Simple Linear Regression

  • Boston data set, which records medv (median house value) for 506 census tracts in Boston. We will seek to predict medv using 12 predictors such as rm (average number of rooms per house), age (average age of houses), and lstat (percent of households with low socioeconomic status)
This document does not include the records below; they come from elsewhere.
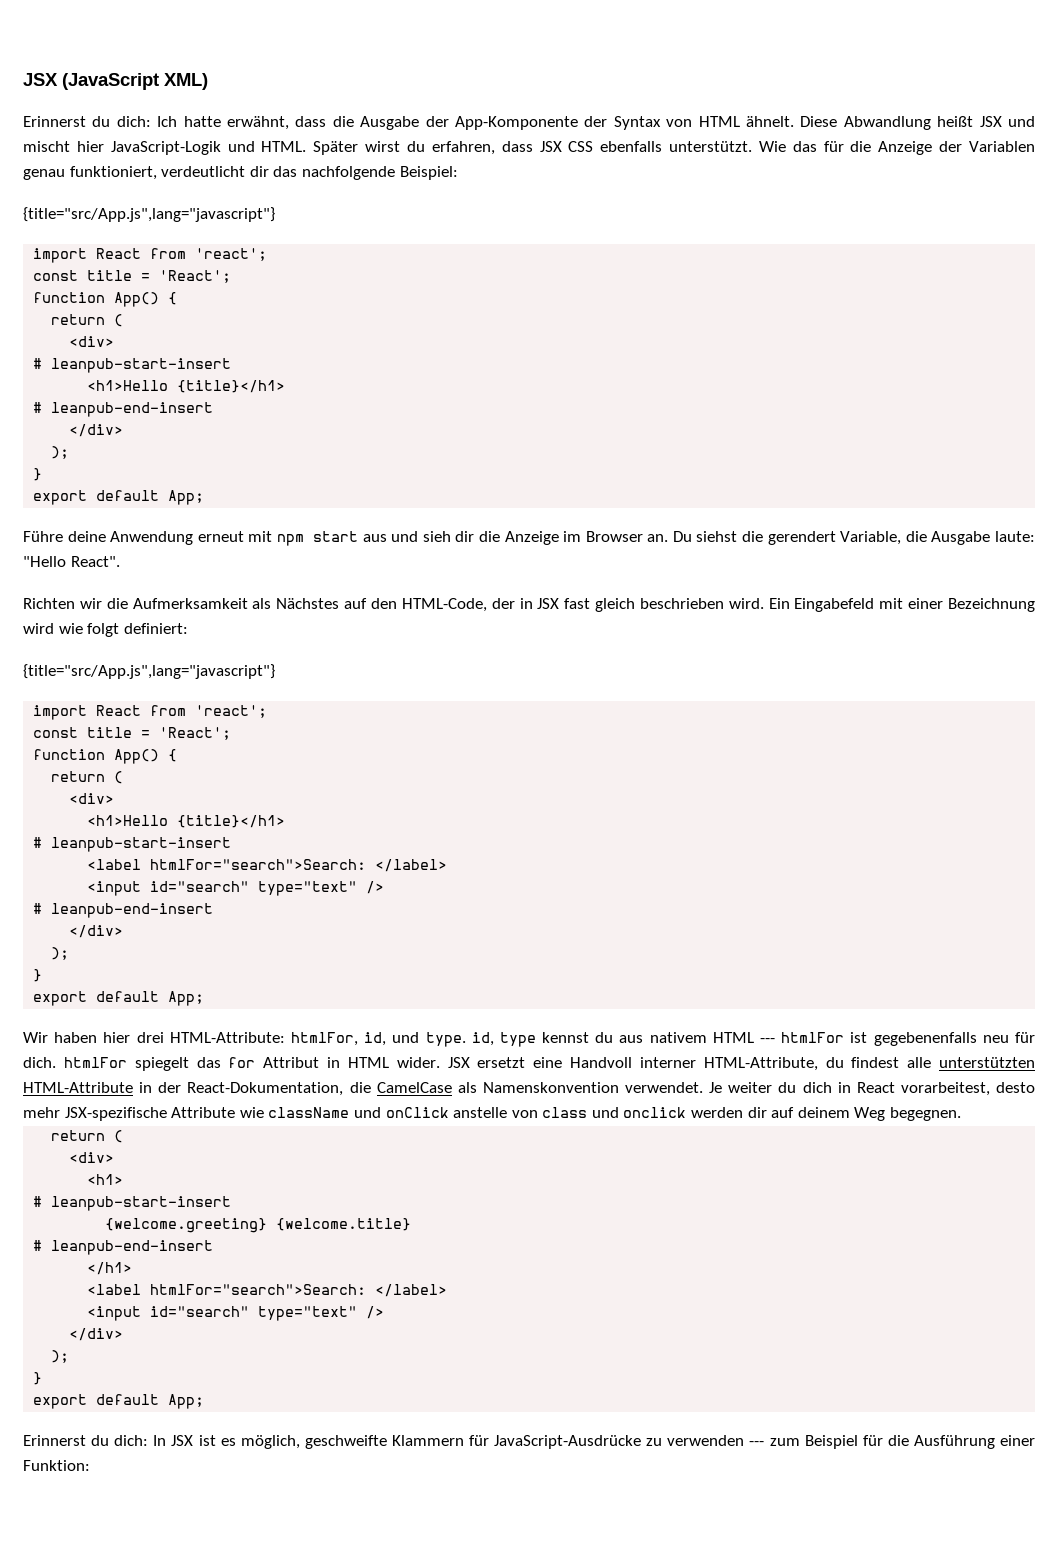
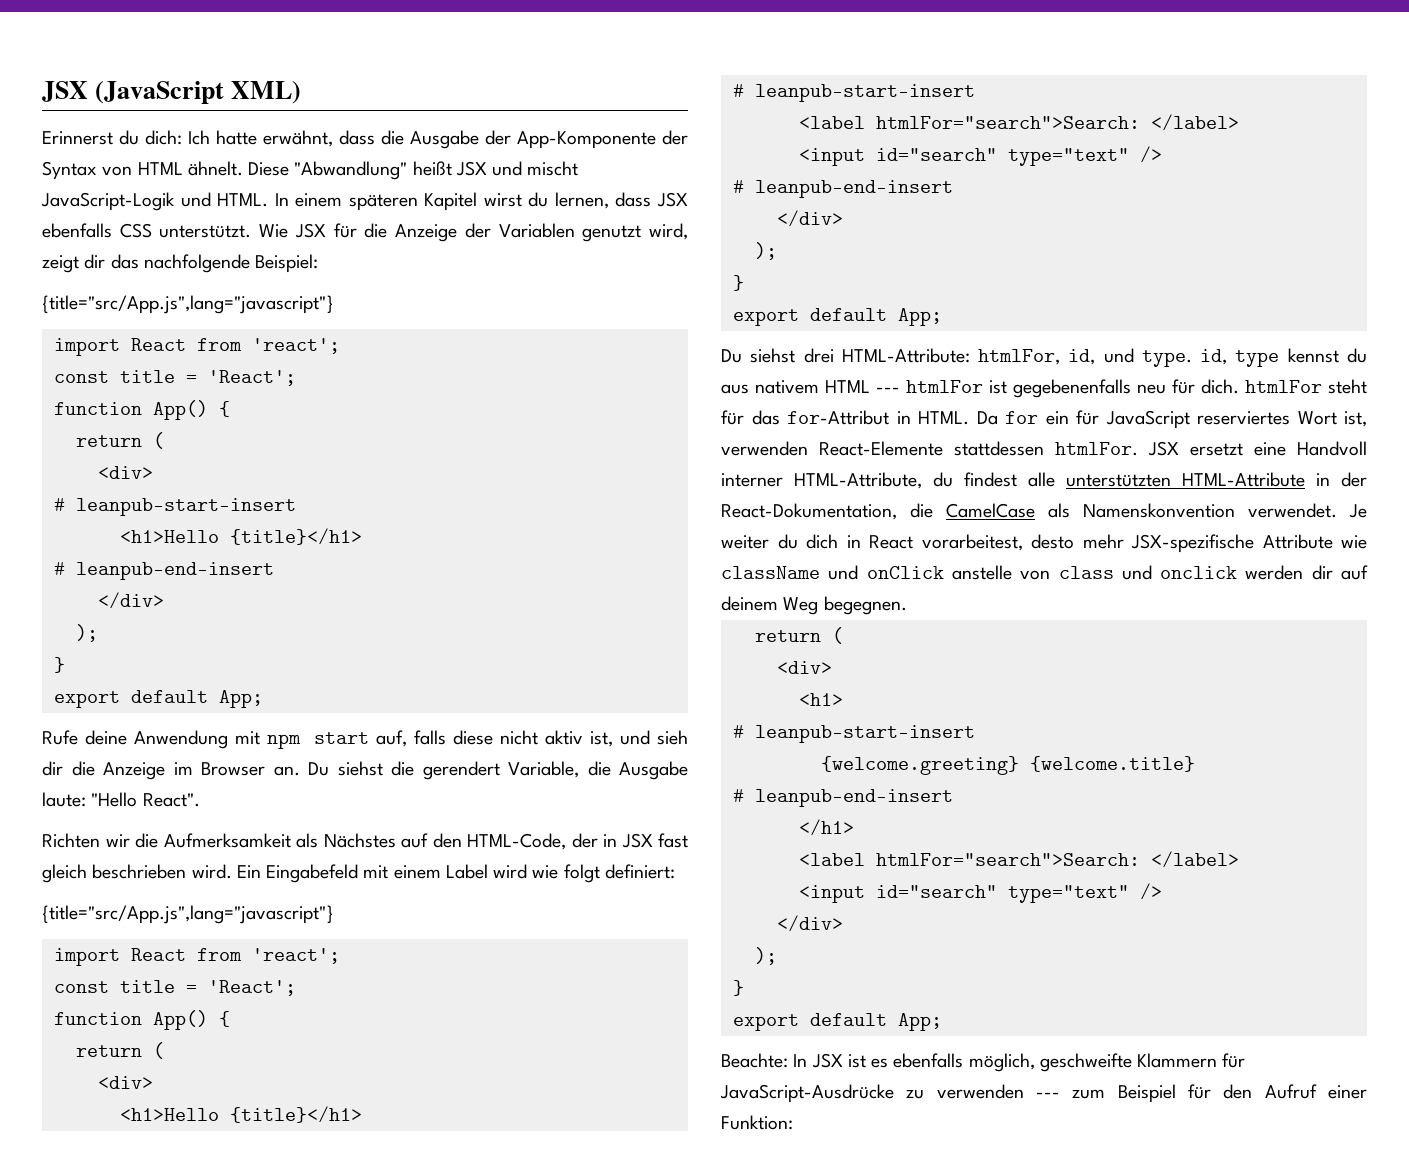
- Diese Abwandlung heißt JSX und mischt hier JavaScript-Logik und HTML.
+ Diese "Abwandlung" heißt JSX und mischt JavaScript-Logik und HTML.
- Später wirst du erfahren, dass JSX CSS ebenfalls unterstützt.
+ In einem späteren Kapitel wirst du lernen, dass JSX ebenfalls CSS unterstützt.
- Wie das für die Anzeige der Variablen genau funktioniert, verdeutlicht dir das nachfolgende Beispiel:
+ Wie JSX für die Anzeige der Variablen genutzt wird, zeigt dir das nachfolgende Beispiel:
- Führe deine Anwendung erneut mit npm start aus und sieh dir die Anzeige im Browser an.
+ Rufe deine Anwendung mit npm start auf, falls diese nicht aktiv ist, und sieh dir die Anzeige im Browser an.
- Ein Eingabefeld mit einer Bezeichnung wird wie folgt definiert:
+ Ein Eingabefeld mit einem Label wird wie folgt definiert:
- Wir haben hier drei HTML-Attribute: htmlFor, id, und type. id, type kennst du aus nativem HTML --- htmlFor ist gegebenenfalls neu für dich. htmlFor spiegelt das for Attribut in HTML wider.
+ Du siehst drei HTML-Attribute: htmlFor, id, und type. id, type kennst du aus nativem HTML --- htmlFor ist gegebenenfalls neu für dich. htmlFor steht für das for-Attribut in HTML. Da for ein für JavaScript reserviertes Wort ist, verwenden React-Elemente stattdessen htmlFor.
- Erinnerst du dich: In JSX ist es möglich, geschweifte Klammern für JavaScript-Ausdrücke zu verwenden --- zum Beispiel für die Ausführung einer Funktion:
+ Beachte: In JSX ist es ebenfalls möglich, geschweifte Klammern für JavaScript-Ausdrücke zu verwenden --- zum Beispiel für den Aufruf einer Funktion:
  • To find out more about the data set, we can type

      ?Boston
    
    • Boston Data

Description

A data set containing housing values in 506 suburbs of Boston.

Usage

Boston

Format

A data frame with 506 rows and 13 variables (12 predictor and 1 response)

  • crim
    • per capita crime rate by town.
  • zn
    • proportion of residential land zoned for lots over 25,000 sq.ft.
  • indus
    • proportion of non-retail business acres per town.
  • chas
    • Charles River dummy variable (= 1 if tract bounds river; 0 otherwise).
  • nox
    • nitrogen oxides concentration (parts per 10 million).
  • rm
    • average number of rooms per dwelling.
  • age
    • proportion of owner-occupied units built prior to 1940.
  • dis
    • weighted mean of distances to five Boston employment centres.
  • rad
    • index of accessibility to radial highways.
  • tax
    • full-value property-tax rate per $10,000.
  • ptratio
    • pupil-teacher ratio by town.
  • lstat
    • lower status of the population (percent).
  • medv
    • median value of owner-occupied homes in $1000s.
  • Fit the Model
# lm() to fit a simple linear regression
# medv (median house value) as the response
# lstat (percent of households with low socio economic status) as predictor

# lm.fit = lm(medv ~ lstat) # error

lm.fit = lm(medv ~ lstat, data=Boston)

attach(Boston)
lm.fit = lm(medv ~ lstat)
  • Information about model
lm.fit # some basic information

summary(lm.fit) # p-values, std errors, R^2 statistic, F-statistic

names(lm.fit) # will give model information stored

lm.fit$coefficients # will give coefficients of lm.fit

coef(lm.fit) # safer to use
  • Confidence Intervals for coefficient estimates
confint(lm.fit)
confint(lm.fit, level=0.95)
confint(lm.fit, level=0.99)
  • standard 95% CI consists of a lower 2.5% limit and an upper 97.5% limit
  • When you repeat your experiment many times, the true parameter value will be
    • below the CI in 2.5% of cases and
    • above it in another 2.5% of cases
    • and the CI will cover it in 95% of cases
  • Predict
    • The predict() function can be used to produce
      • confidence intervals and
      • prediction intervals for the prediction of medv for a given value of lstat
predict(lm.fit, data.frame(lstat = (c(5, 10, 15))), interval = "confidence")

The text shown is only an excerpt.